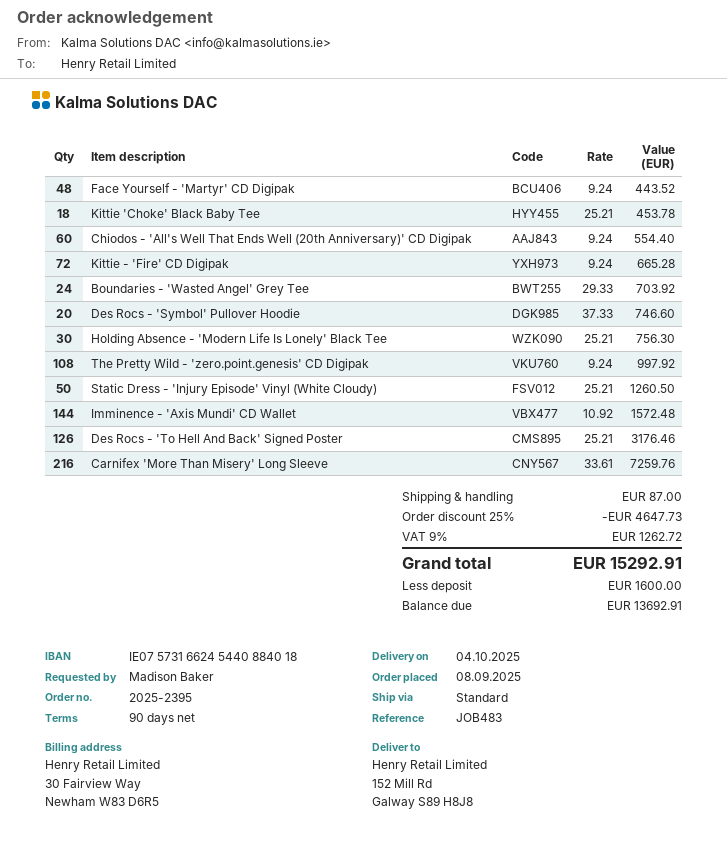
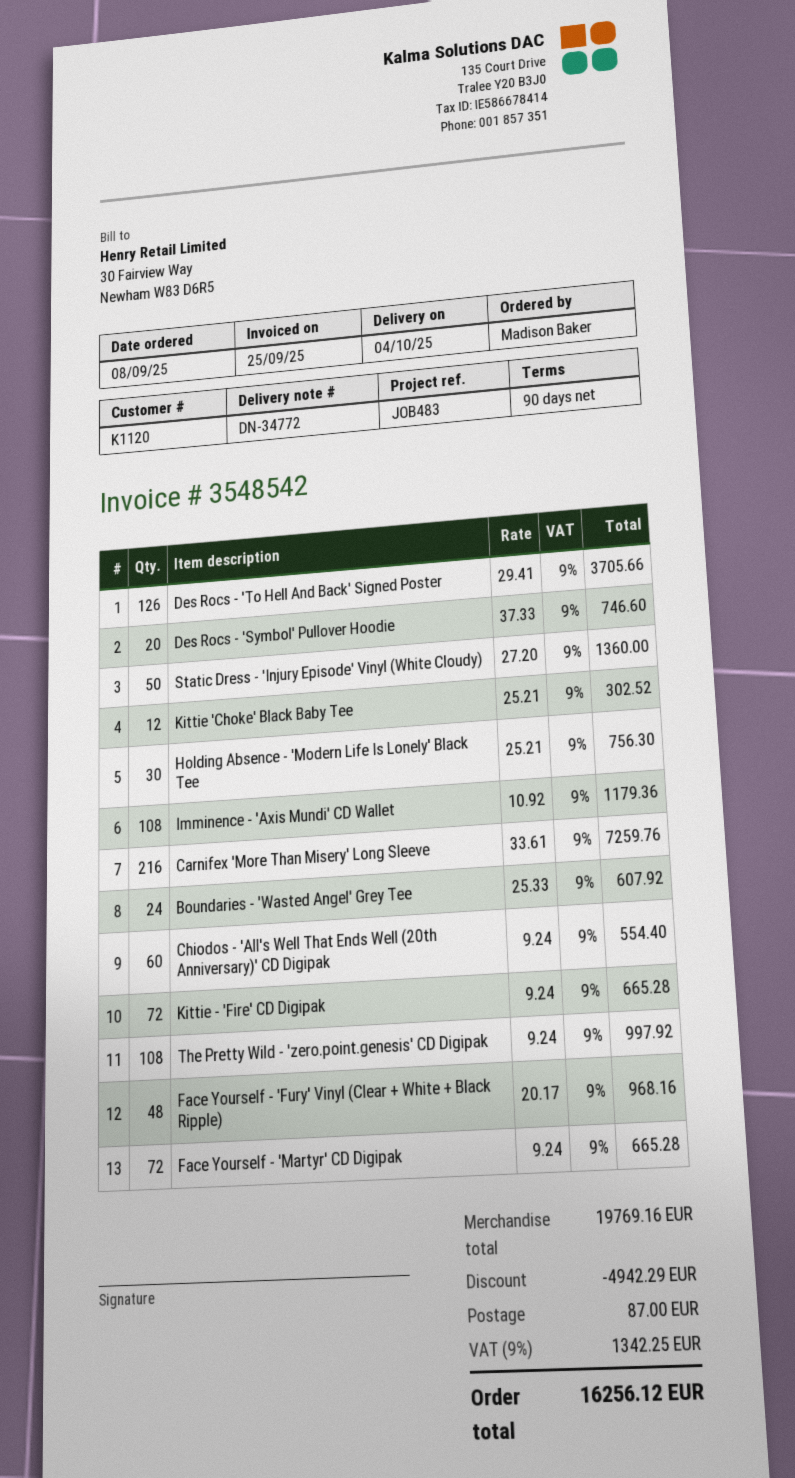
Face Yourself - 'Martyr' CD Digipak: 48 x 9.24 = 443.52 -> 72 x 9.24 = 665.28
Kittie 'Choke' Black Baby Tee: 18 x 25.21 = 453.78 -> 12 x 25.21 = 302.52
Boundaries - 'Wasted Angel' Grey Tee: 24 x 29.33 = 703.92 -> 24 x 25.33 = 607.92
Static Dress - 'Injury Episode' Vinyl (White Cloudy): 50 x 25.21 = 1260.50 -> 50 x 27.20 = 1360.00
Imminence - 'Axis Mundi' CD Wallet: 144 x 10.92 = 1572.48 -> 108 x 10.92 = 1179.36
Des Rocs - 'To Hell And Back' Signed Poster: 126 x 25.21 = 3176.46 -> 126 x 29.41 = 3705.66
Face Yourself - 'Fury' Vinyl (Clear + White + Black Ripple): none -> 48 x 20.17 = 968.16
discount: 4647.73 -> 4942.29
tax: 9% = 1262.72 -> 9% = 1342.25
total: 15292.91 -> 16256.12

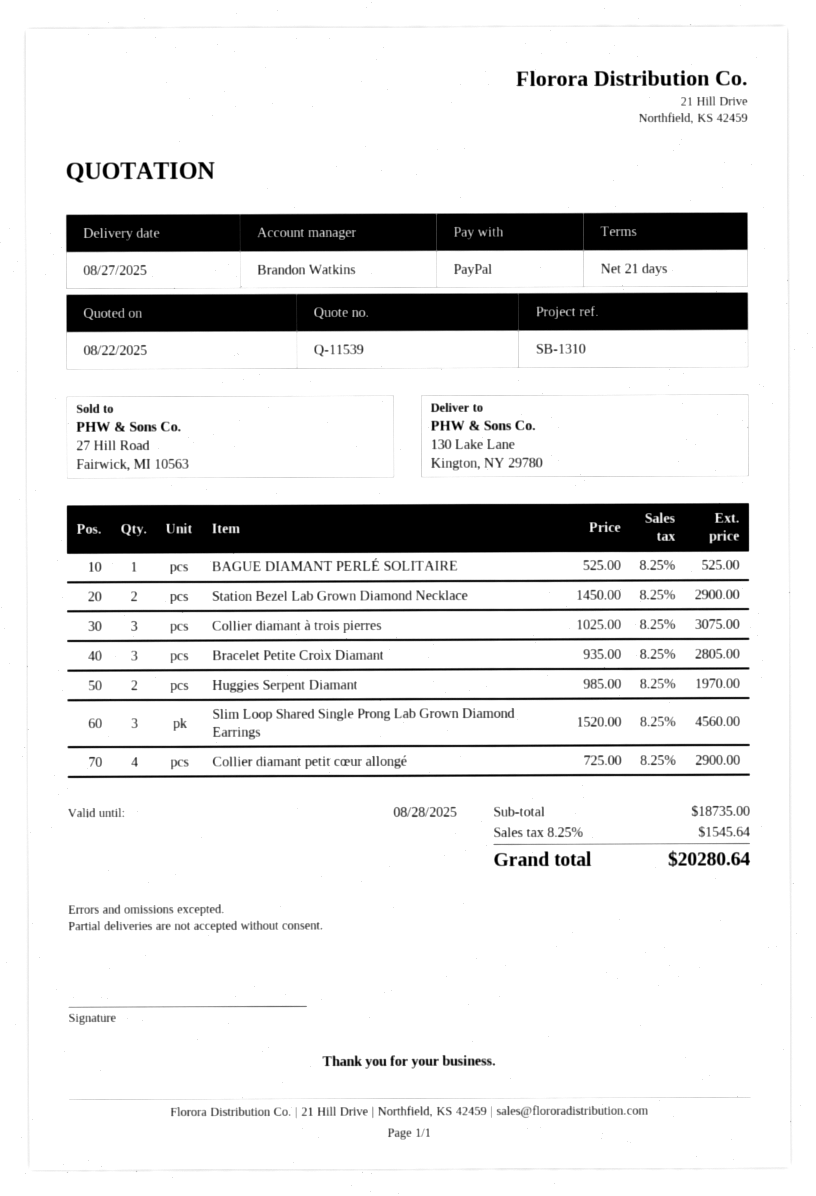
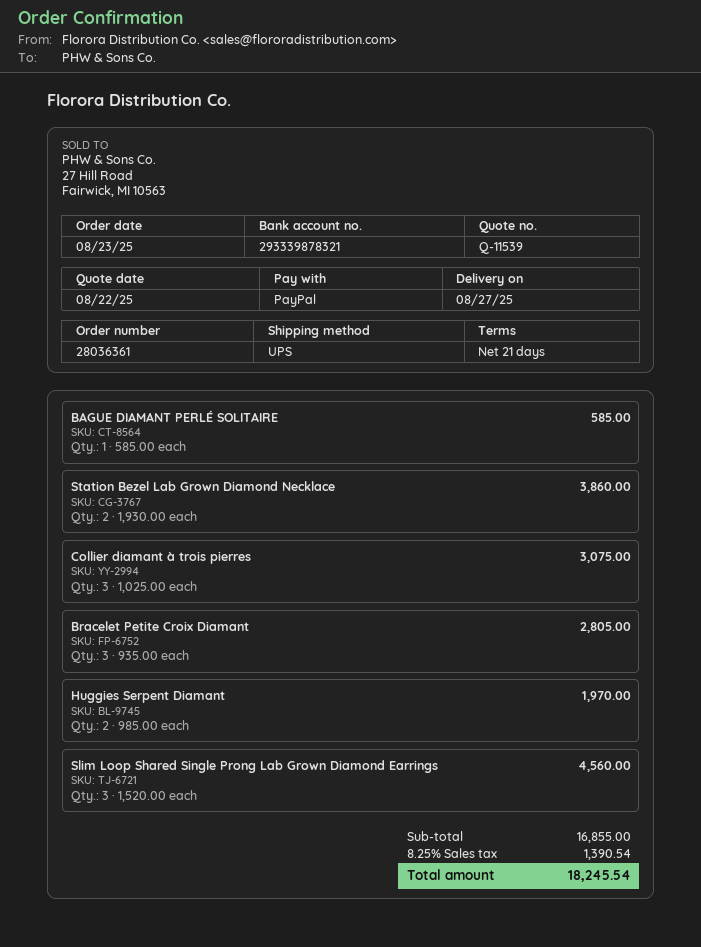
BAGUE DIAMANT PERLÉ SOLITAIRE: 1 x 525.00 = 525.00 -> 1 x 585.00 = 585.00
Station Bezel Lab Grown Diamond Necklace: 2 x 1450.00 = 2900.00 -> 2 x 1930.00 = 3860.00
Collier diamant petit cœur allongé: 4 x 725.00 = 2900.00 -> none
subtotal: 18735.00 -> 16855.00
tax: 8.25% = 1545.64 -> 8.25% = 1390.54
total: 20280.64 -> 18245.54

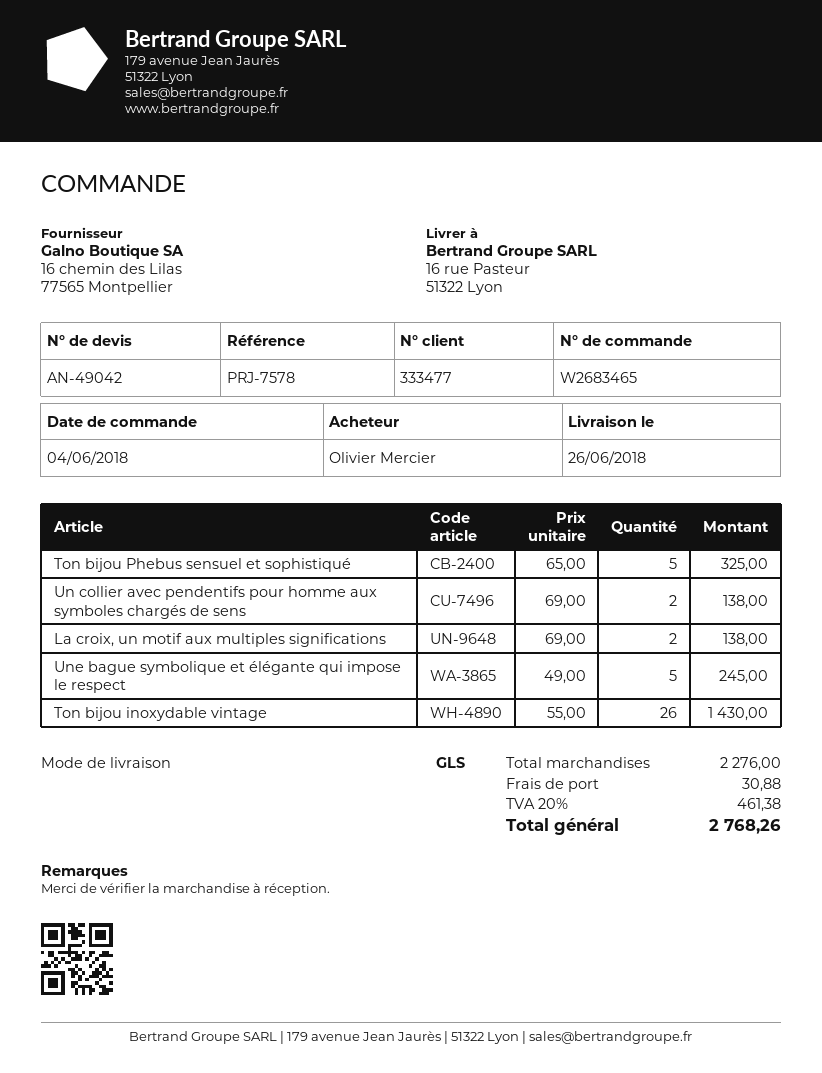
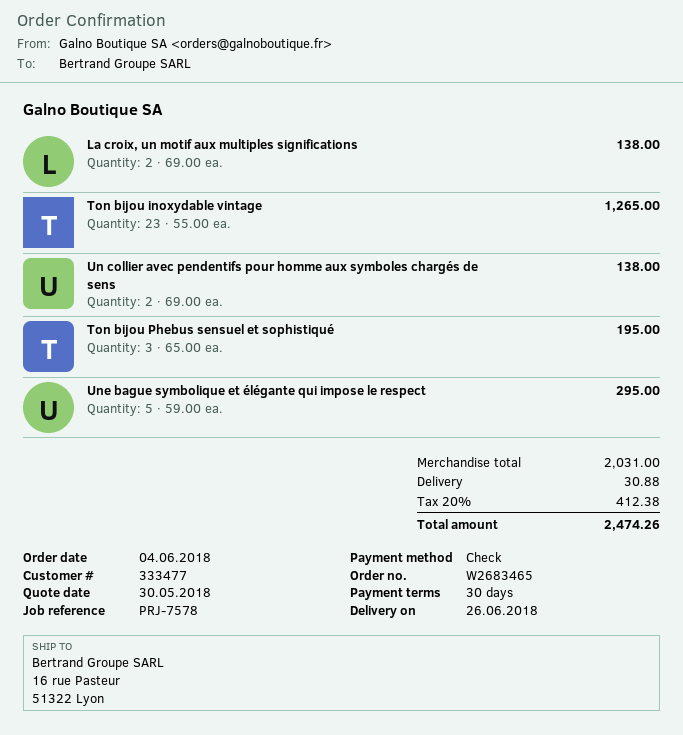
Ton bijou Phebus sensuel et sophistiqué: 5 x 65.00 = 325.00 -> 3 x 65.00 = 195.00
Une bague symbolique et élégante qui impose le respect: 5 x 49.00 = 245.00 -> 5 x 59.00 = 295.00
Ton bijou inoxydable vintage: 26 x 55.00 = 1430.00 -> 23 x 55.00 = 1265.00
subtotal: 2276.00 -> 2031.00
tax: 20% = 461.38 -> 20% = 412.38
total: 2768.26 -> 2474.26

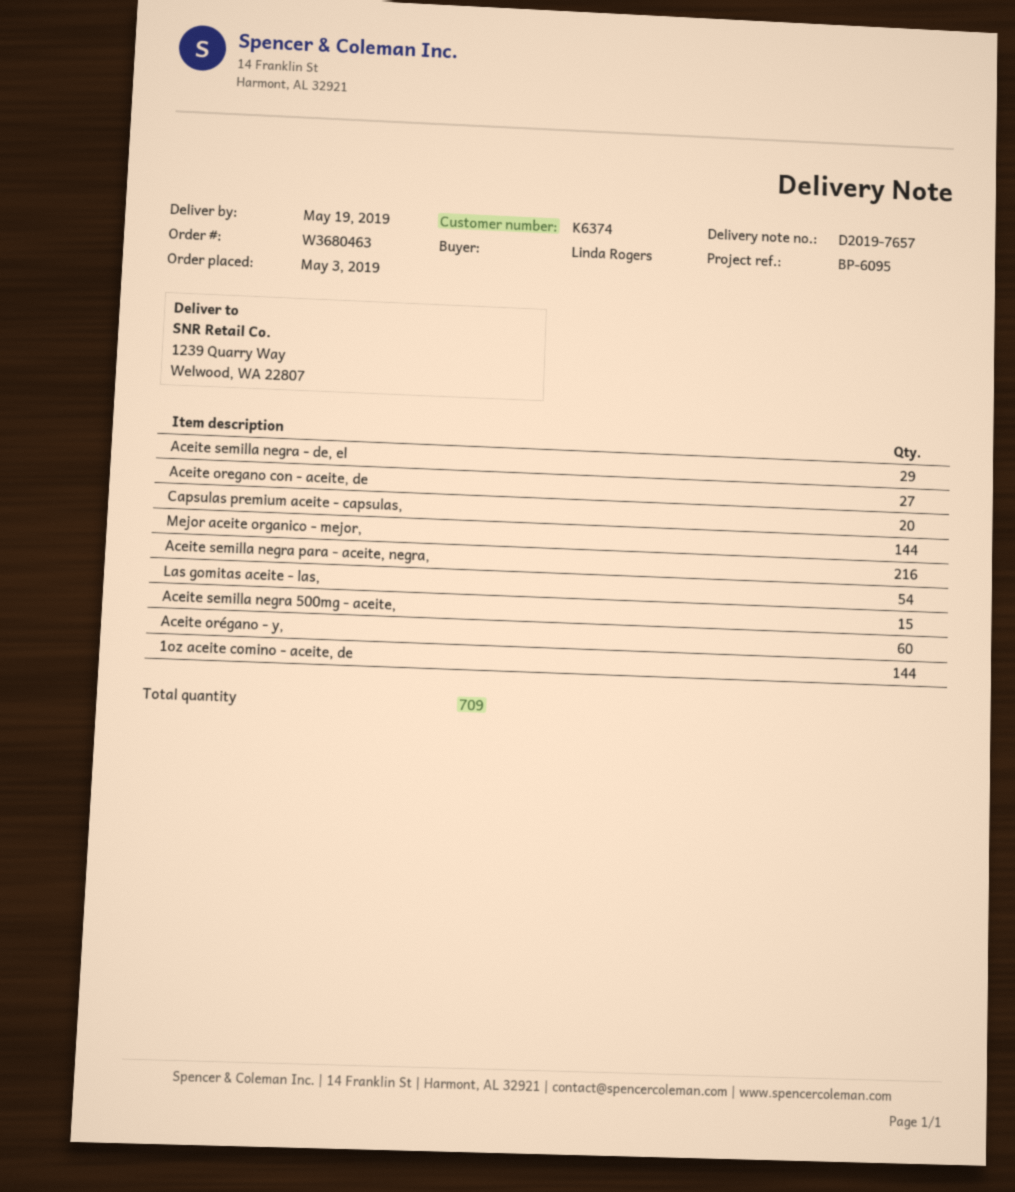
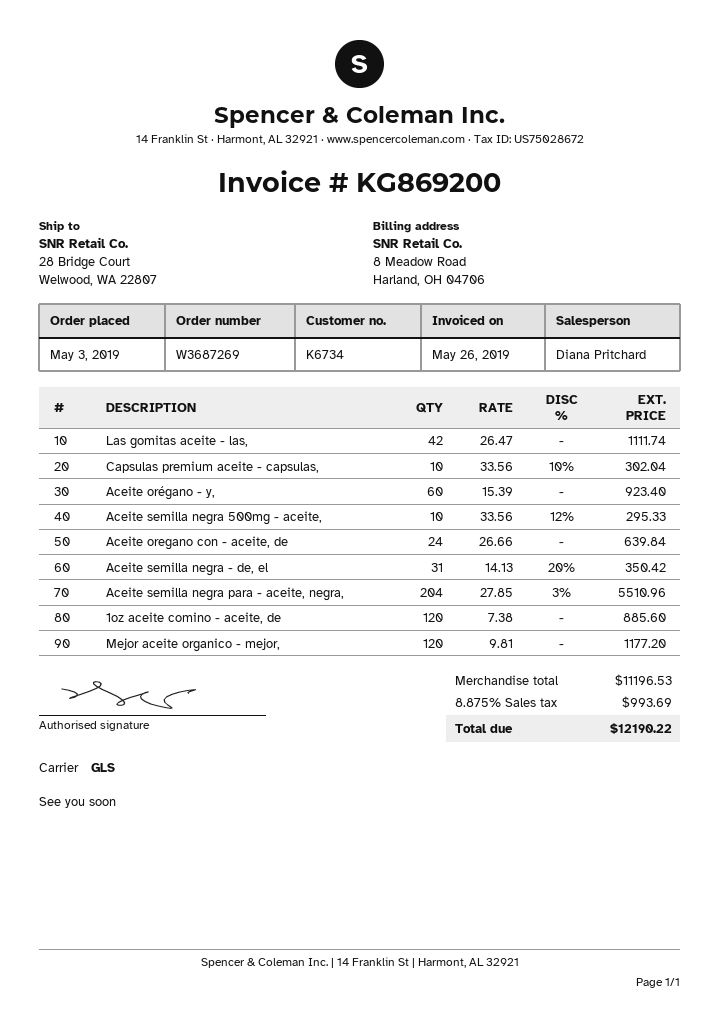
order number: W3680463 -> W3687269
customer number: K6374 -> K6734
ship to: 1239 Quarry Way, Welwood, WA 22807 -> 28 Bridge Court, Welwood, WA 22807
Aceite semilla negra - de, el: 29 -> 31
Aceite oregano con - aceite, de: 27 -> 24
Capsulas premium aceite - capsulas,: 20 -> 10
Mejor aceite organico - mejor,: 144 -> 120
Aceite semilla negra para - aceite, negra,: 216 -> 204
Las gomitas aceite - las,: 54 -> 42
Aceite semilla negra 500mg - aceite,: 15 -> 10
1oz aceite comino - aceite, de: 144 -> 120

━━━━

**What is required**
Could you restate every entry above word for word, leaving out the pictures?

**Written answer**
Face Yourself - 'Martyr' CD Digipak: 48 x 9.24 = 443.52 -> 72 x 9.24 = 665.28
Kittie 'Choke' Black Baby Tee: 18 x 25.21 = 453.78 -> 12 x 25.21 = 302.52
Boundaries - 'Wasted Angel' Grey Tee: 24 x 29.33 = 703.92 -> 24 x 25.33 = 607.92
Static Dress - 'Injury Episode' Vinyl (White Cloudy): 50 x 25.21 = 1260.50 -> 50 x 27.20 = 1360.00
Imminence - 'Axis Mundi' CD Wallet: 144 x 10.92 = 1572.48 -> 108 x 10.92 = 1179.36
Des Rocs - 'To Hell And Back' Signed Poster: 126 x 25.21 = 3176.46 -> 126 x 29.41 = 3705.66
Face Yourself - 'Fury' Vinyl (Clear + White + Black Ripple): none -> 48 x 20.17 = 968.16
discount: 4647.73 -> 4942.29
tax: 9% = 1262.72 -> 9% = 1342.25
total: 15292.91 -> 16256.12

BAGUE DIAMANT PERLÉ SOLITAIRE: 1 x 525.00 = 525.00 -> 1 x 585.00 = 585.00
Station Bezel Lab Grown Diamond Necklace: 2 x 1450.00 = 2900.00 -> 2 x 1930.00 = 3860.00
Collier diamant petit cœur allongé: 4 x 725.00 = 2900.00 -> none
subtotal: 18735.00 -> 16855.00
tax: 8.25% = 1545.64 -> 8.25% = 1390.54
total: 20280.64 -> 18245.54

Ton bijou Phebus sensuel et sophistiqué: 5 x 65.00 = 325.00 -> 3 x 65.00 = 195.00
Une bague symbolique et élégante qui impose le respect: 5 x 49.00 = 245.00 -> 5 x 59.00 = 295.00
Ton bijou inoxydable vintage: 26 x 55.00 = 1430.00 -> 23 x 55.00 = 1265.00
subtotal: 2276.00 -> 2031.00
tax: 20% = 461.38 -> 20% = 412.38
total: 2768.26 -> 2474.26

order number: W3680463 -> W3687269
customer number: K6374 -> K6734
ship to: 1239 Quarry Way, Welwood, WA 22807 -> 28 Bridge Court, Welwood, WA 22807
Aceite semilla negra - de, el: 29 -> 31
Aceite oregano con - aceite, de: 27 -> 24
Capsulas premium aceite - capsulas,: 20 -> 10
Mejor aceite organico - mejor,: 144 -> 120
Aceite semilla negra para - aceite, negra,: 216 -> 204
Las gomitas aceite - las,: 54 -> 42
Aceite semilla negra 500mg - aceite,: 15 -> 10
1oz aceite comino - aceite, de: 144 -> 120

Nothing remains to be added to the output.